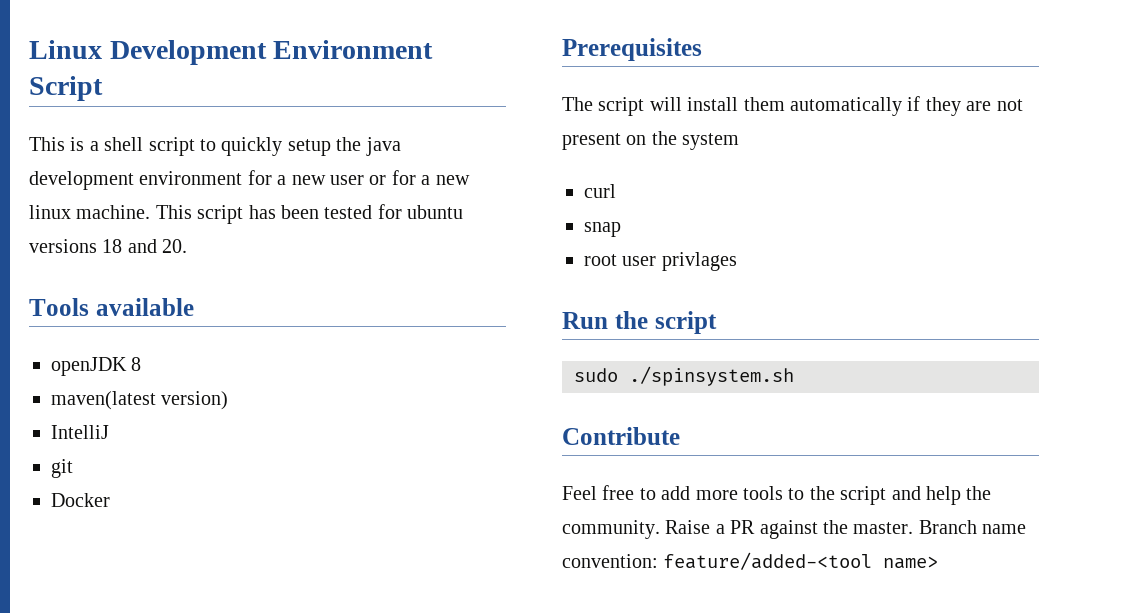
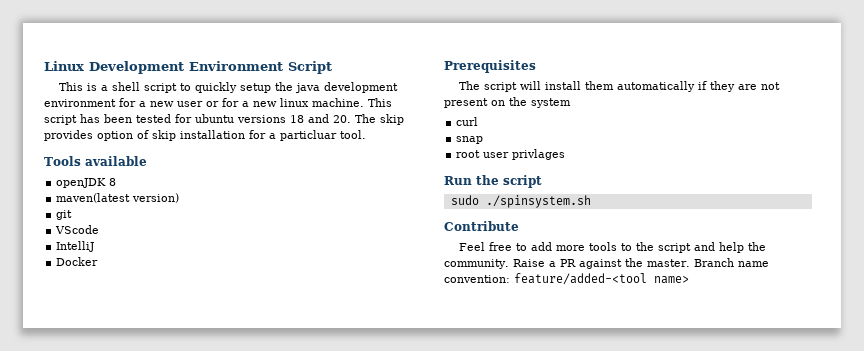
(188, 246) none -> [355,114,404,125] [44,130,366,141] The skip provides option of skip installation for a particluar tool.
(229, 400) none -> [56,210,73,220] [55,225,100,234] // git // VScode
[51,459,73,478] // git -> (95, 246) none

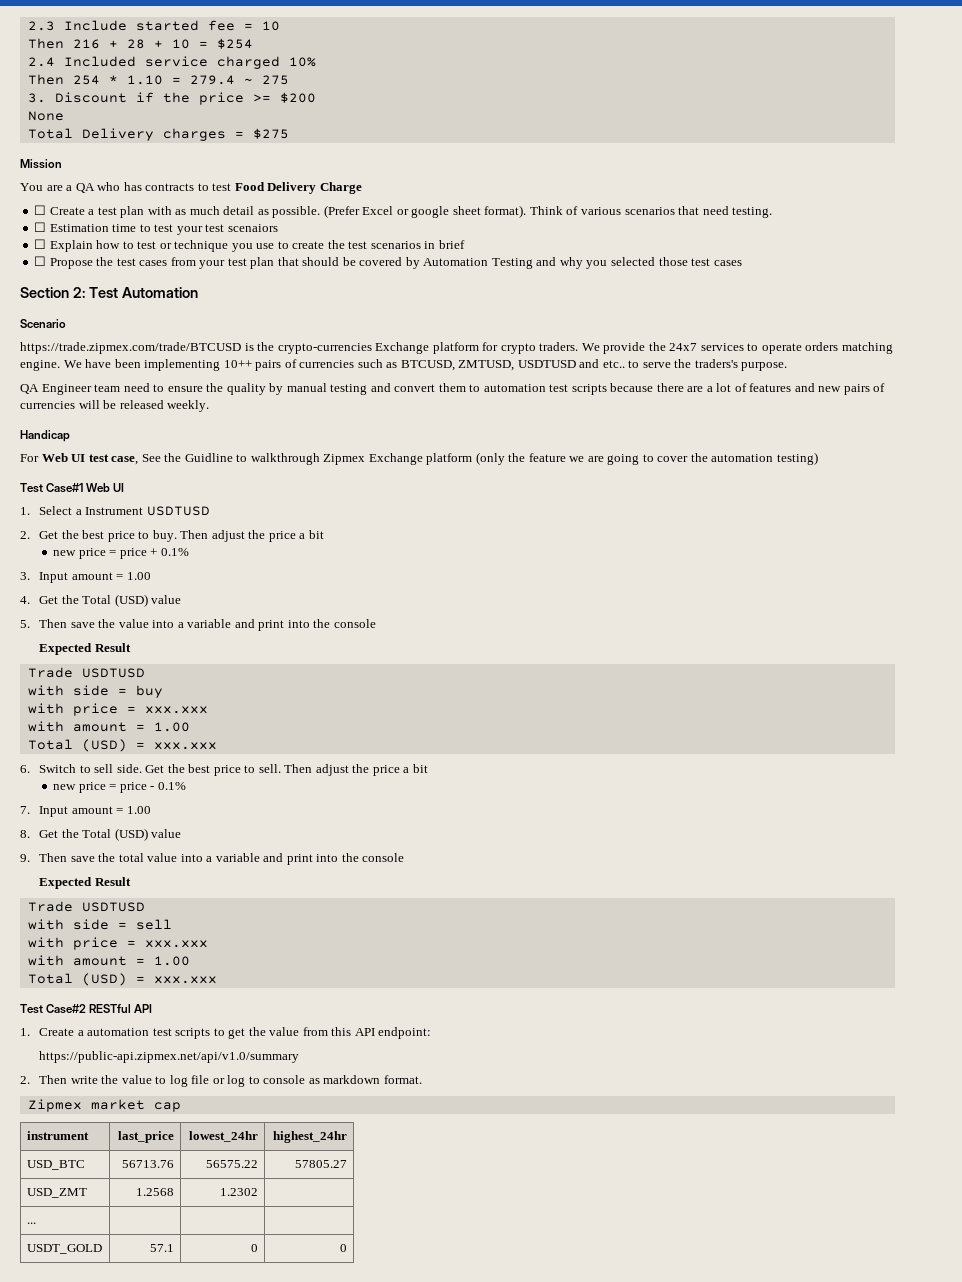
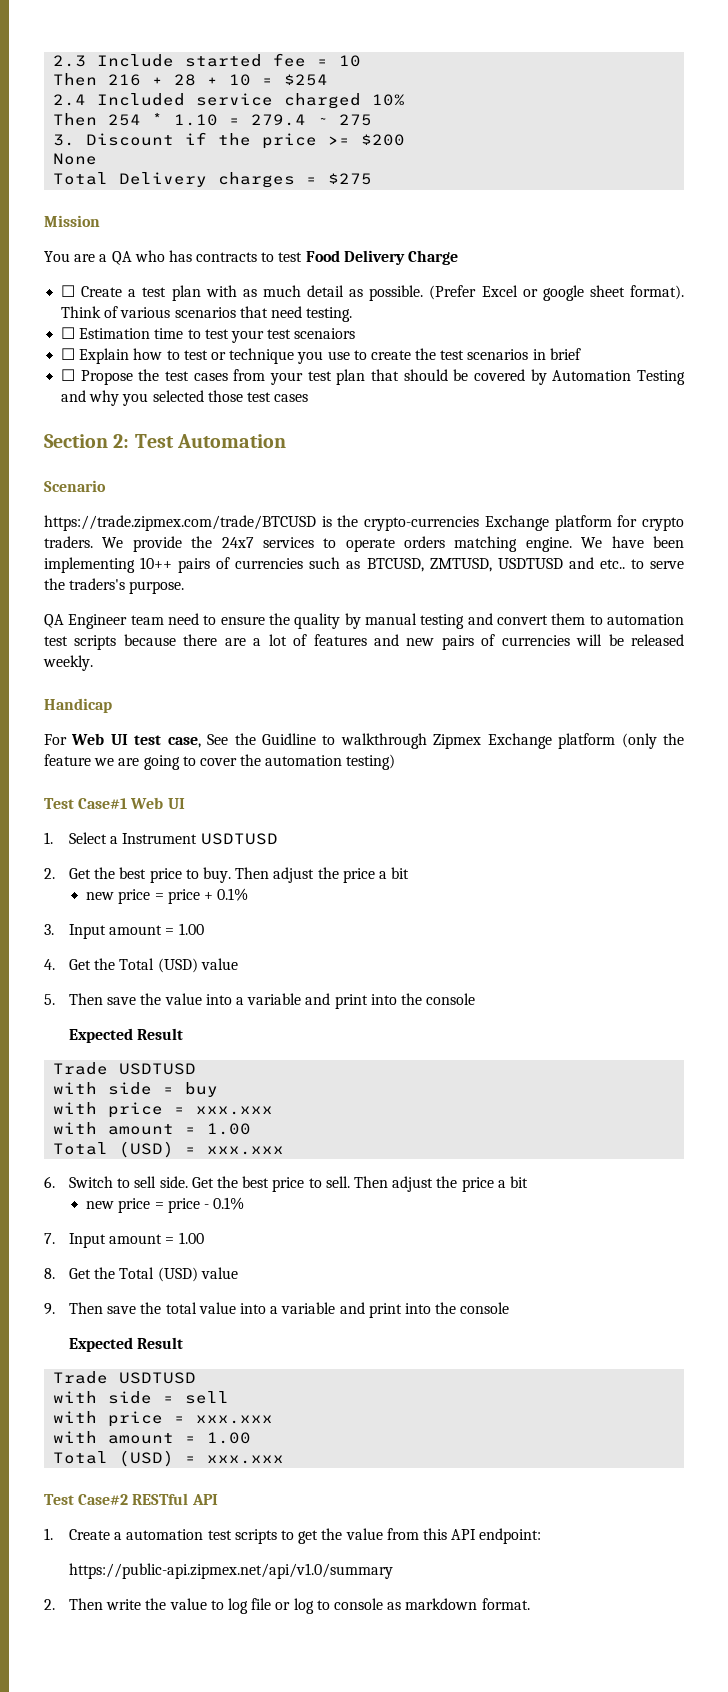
[27,1099,181,1112] [26,1131,89,1140] [118,1131,175,1143] [189,1131,259,1142] [273,1131,348,1143] [26,1160,85,1170] [122,1160,175,1168] [206,1160,259,1168] [295,1160,348,1168] [26,1188,87,1198] [136,1188,175,1196] [220,1188,259,1196] [26,1222,36,1224] [26,1244,102,1254] [150,1244,175,1252] [251,1244,259,1252] [340,1244,348,1252] // Zipmex market cap // instrument | last_price | lowest_24hr | highest_24hr // USD_BTC | 56713.76 | 56575.22 | 57805.27 // USD_ZMT | 1.2568 | 1.2302 | // ... | | | // USDT_GOLD | 57.1 | 0 | 0 -> (530, 1604) none

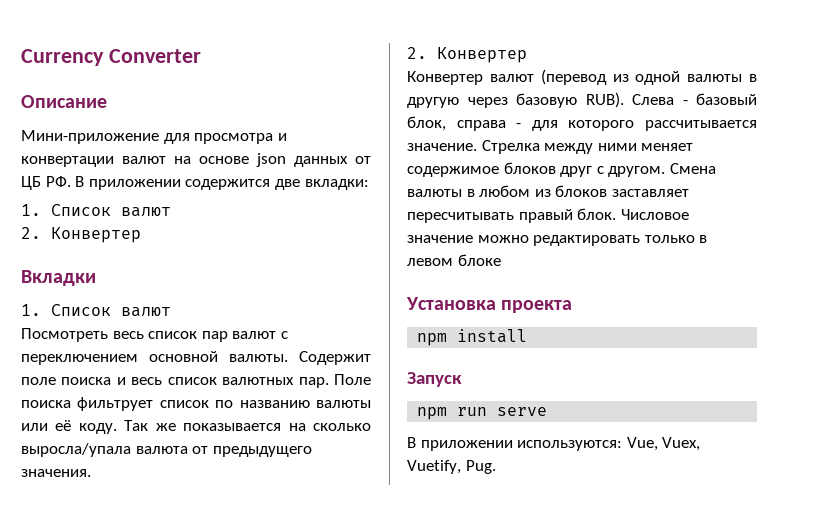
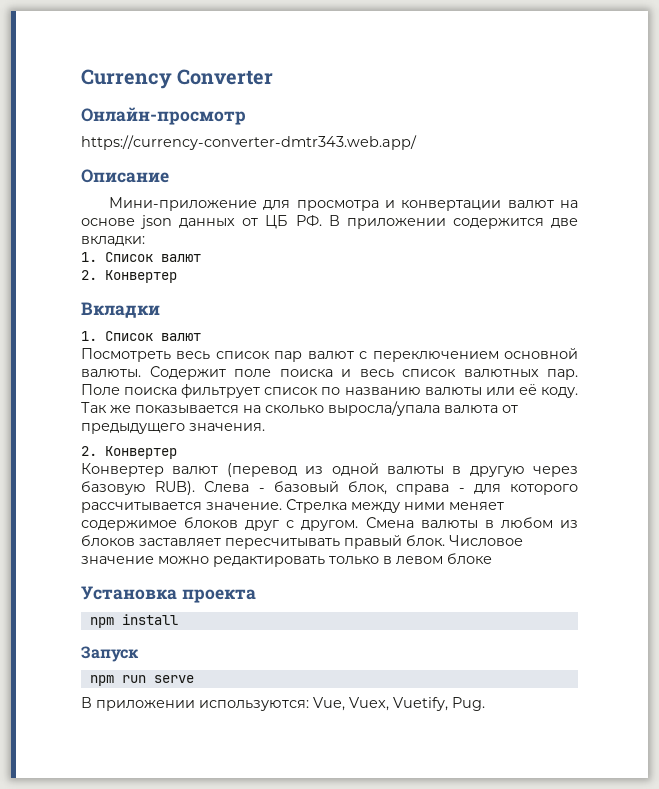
(201, 56) none -> [81,107,246,125] [81,135,417,150] // Онлайн-просмотр // https://currency-converter-dmtr343.web.app/

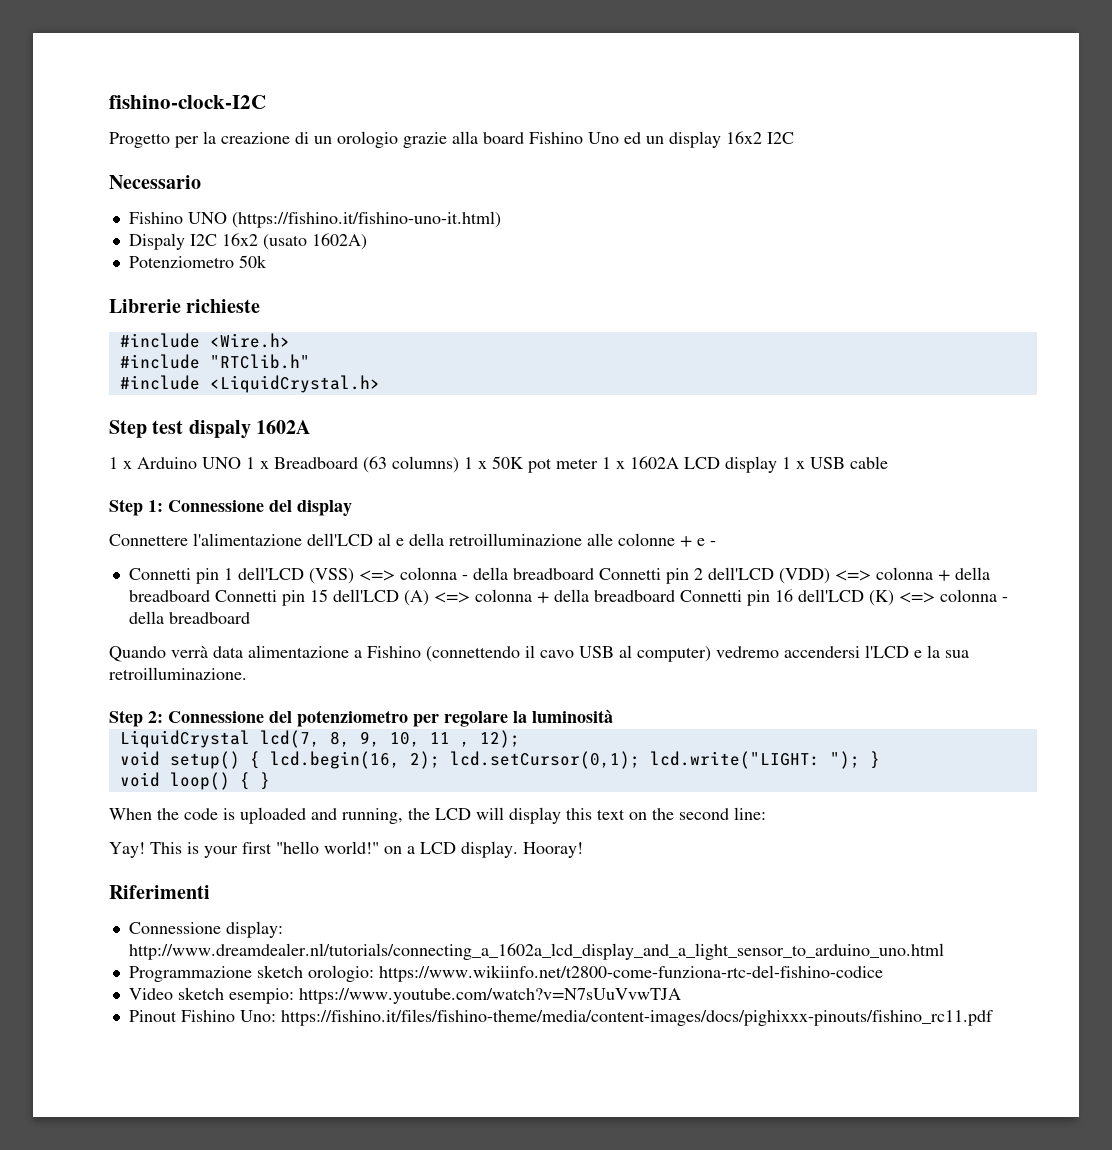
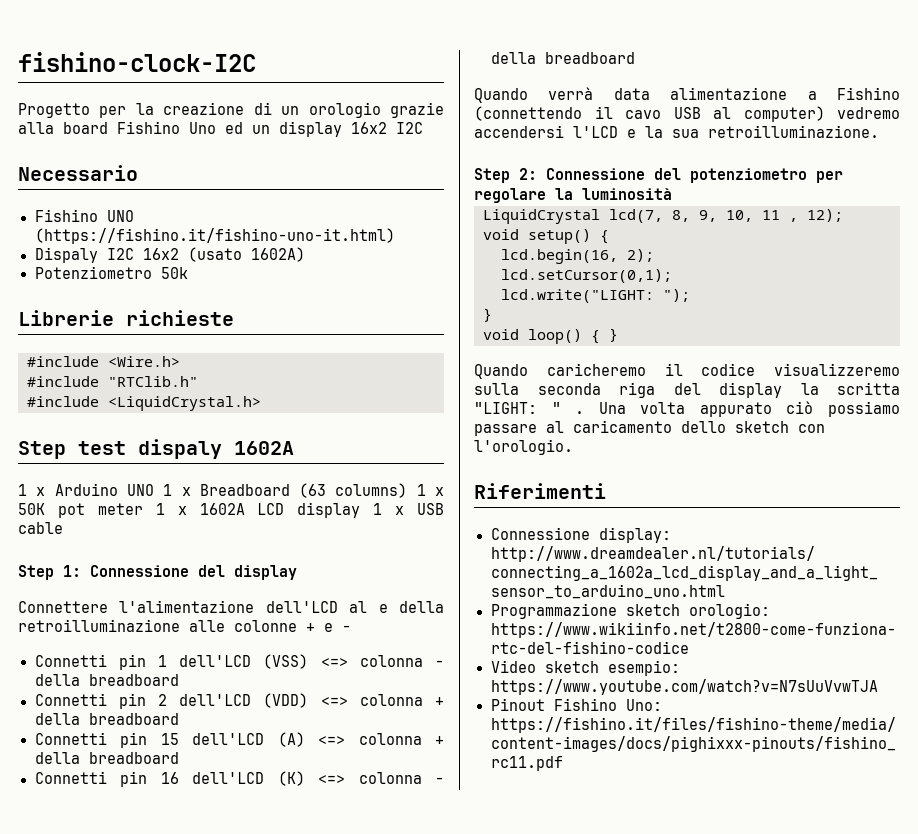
(594, 574) none -> (179, 680) //
(210, 596) none -> (179, 719) //
(675, 596) none -> (179, 758) //
(260, 760) none -> (609, 237) //
(440, 760) none -> (654, 255) //
(640, 760) none -> (672, 276) //
(860, 760) none -> (690, 295) //
[109,807,766,824] [109,841,583,858] When the code is uploaded and running, the LCD will display this text on the second line: // Yay! This is your first "hello world!" on a LCD display. Hooray! -> [474,363,900,379] [474,382,900,398] [474,401,900,417] [474,420,825,436] [474,439,573,455] Quando caricheremo il codice visualizzeremo sulla seconda riga del display la scritta "LIGHT: " . Una volta appurato ciò possiamo passare al caricamento dello sketch con l'orologio.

**WHAT IS BEING ASKED**
The answer must contain only the lines from the one with "(860, 760) none -> (690, 295) //" to the end of the entries above, each written out exactly.

**TASK RESULT**
(860, 760) none -> (690, 295) //
[109,807,766,824] [109,841,583,858] When the code is uploaded and running, the LCD will display this text on the second line: // Yay! This is your first "hello world!" on a LCD display. Hooray! -> [474,363,900,379] [474,382,900,398] [474,401,900,417] [474,420,825,436] [474,439,573,455] Quando caricheremo il codice visualizzeremo sulla seconda riga del display la scritta "LIGHT: " . Una volta appurato ciò possiamo passare al caricamento dello sketch con l'orologio.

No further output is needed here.